To use the dataprovider module, you may need about 11 GB of free disk space at some point:
- ~3.9 GB to store the Matches.csv file
- ~5 GB initially to store the temporary data while converting the Matches.csv to a Matches.npz
- ~1.3 GB to store the Matches.npz)
You need to have one data directory anywhere on the PC and in it there needs to be this file structure (basically just a git clone
of the data git repository plus the Matches.csv file):
- champion_names.csv
- spell_names.csv
- Matches.csv
- columns
- interesting
- interesting.csv
- known
- unknown
import numpy as np
import dataprovider
# Assuming the _data_ repository was cloned to `C:\\Path\\to\\data\\`.
# get the python data matrix ready to go
data = dataprovider.CorpusProvider("C:\\Path\\to\\data\\", np.dtype(np.float32))

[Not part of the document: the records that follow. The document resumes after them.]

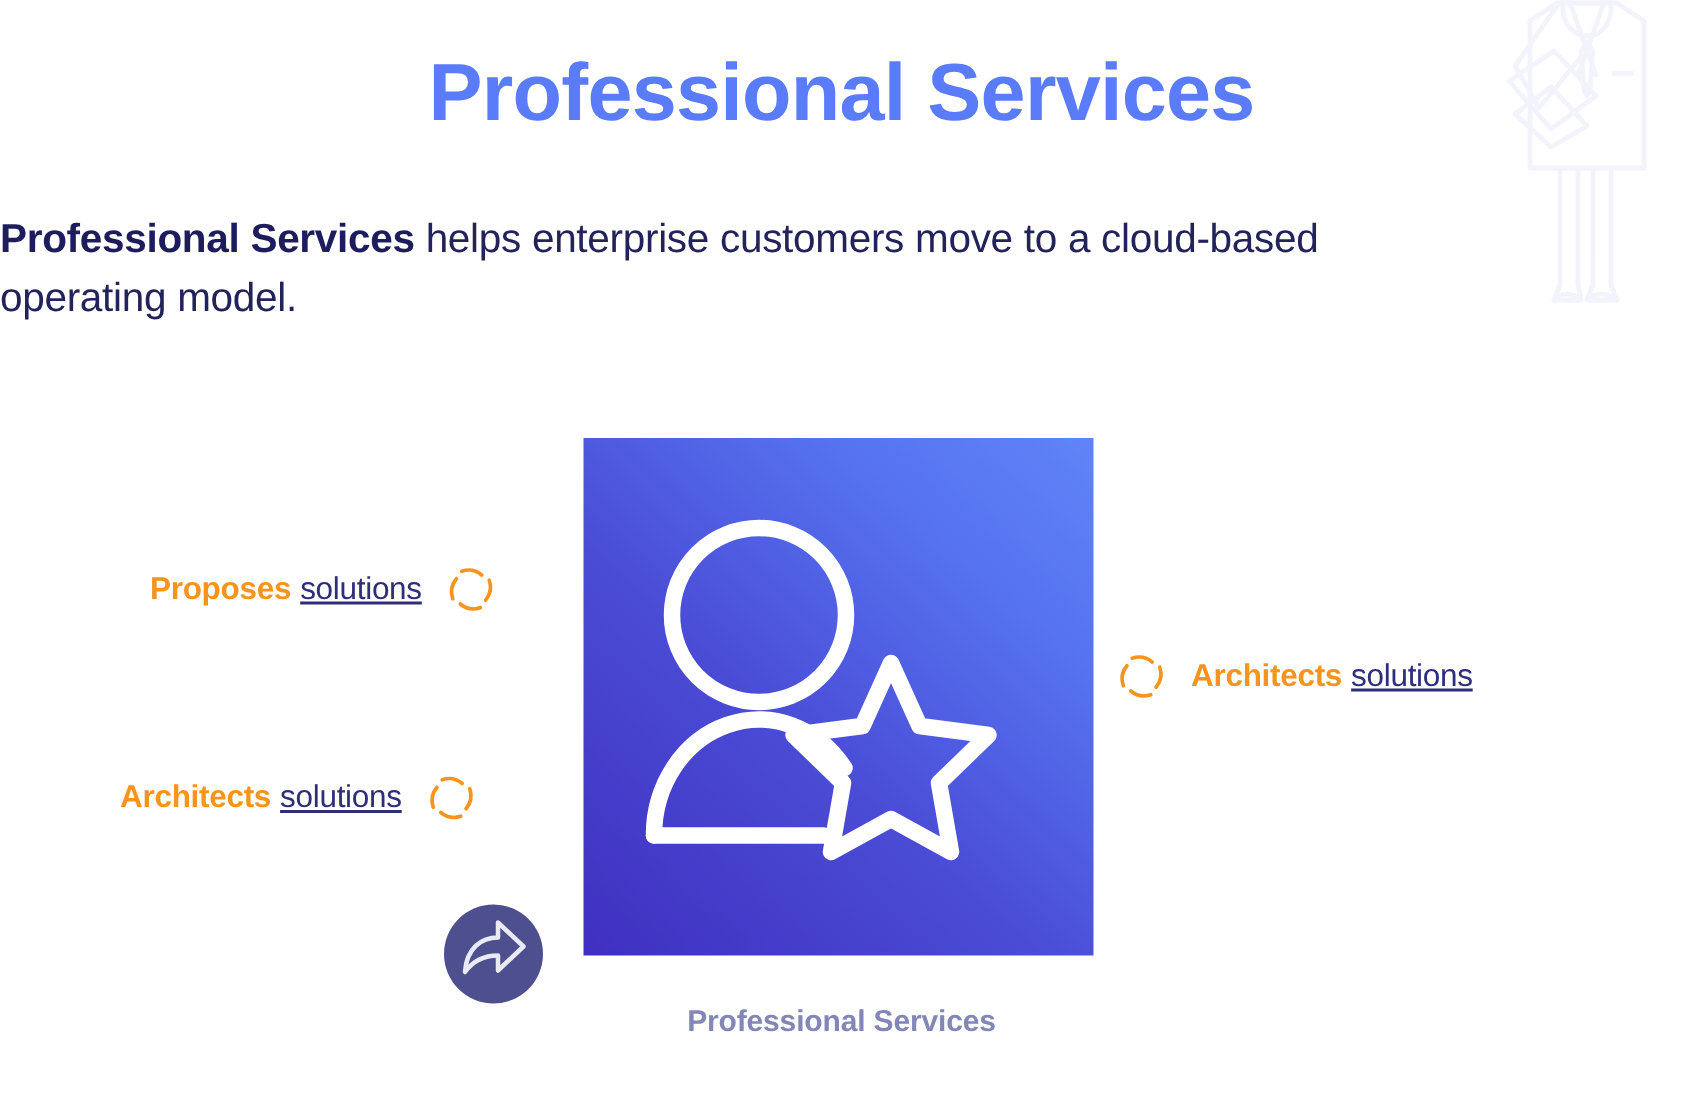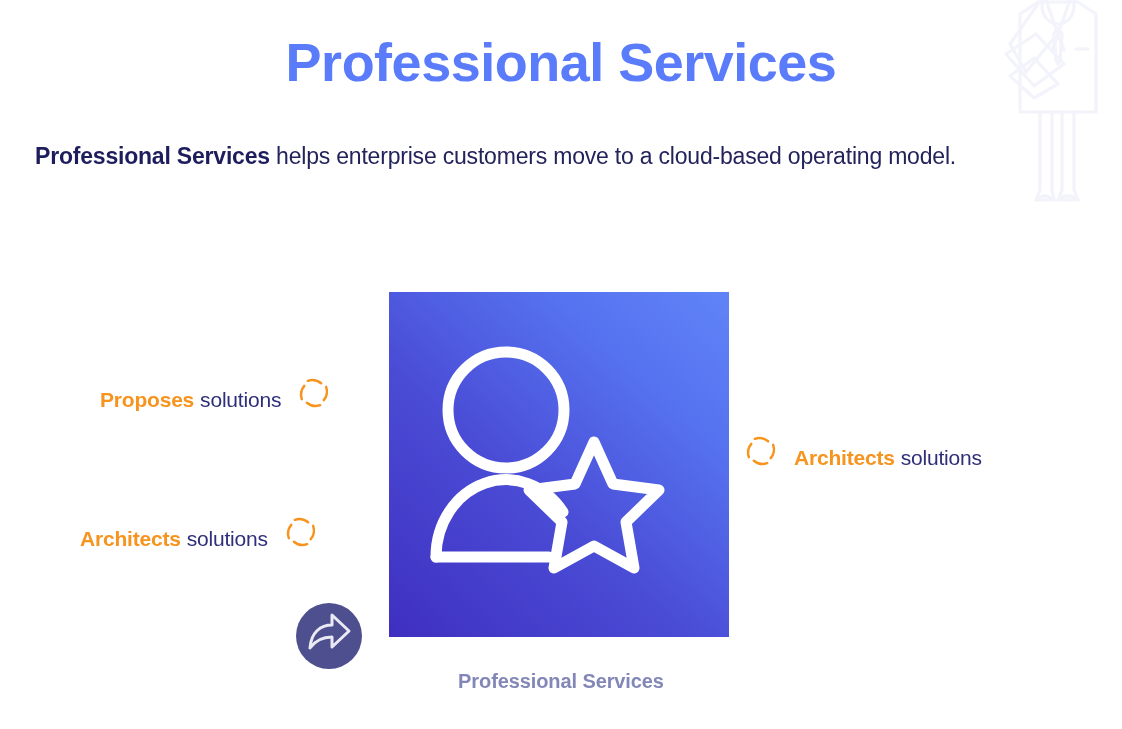"Professional Services helps enterprise" .subtitle { font-size: 23px -> 27px; text-align: center -> left }
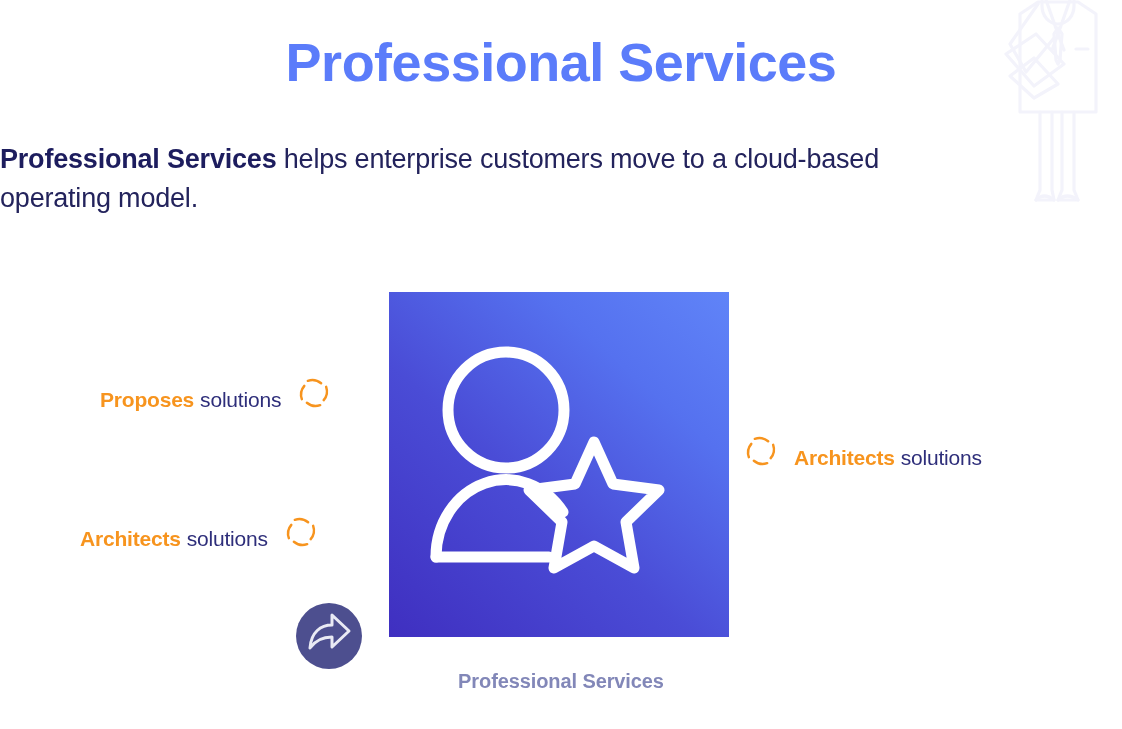"Proposes" .side-label { align-items: flex-end -> center }
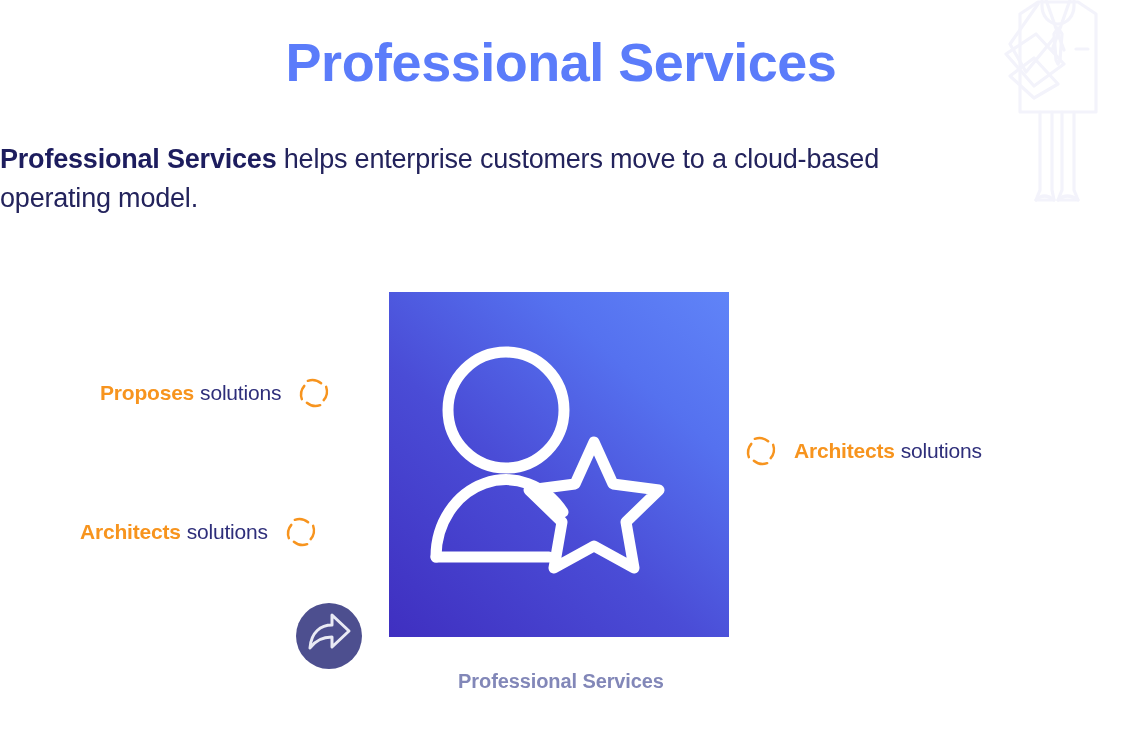"solutions" .side-label .noun { text-decoration: none -> underline }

# get the 'interesting' data without 'win'
interesting_data = data.interesting_without_win
# only use the first half of that 'interesting - win' data
interesting_first_half = np.array_split(interesting_data, 2)[0]
# other available data partitions are these:
partitions = [
data.known,
data.unknown,
data.unknown_without_win,
data.interesting,
data.interesting_without_win,
]
# let's print the shapes:
partition_names = ("known", "unknown", "unknown_without_win", "interesting", "interesting_without_win")
print("\n".join("{n} with shape {p.shape!r}".format(p=p, n=n) for p, n in zip(partitions, partition_names)))
Documentation not yet done...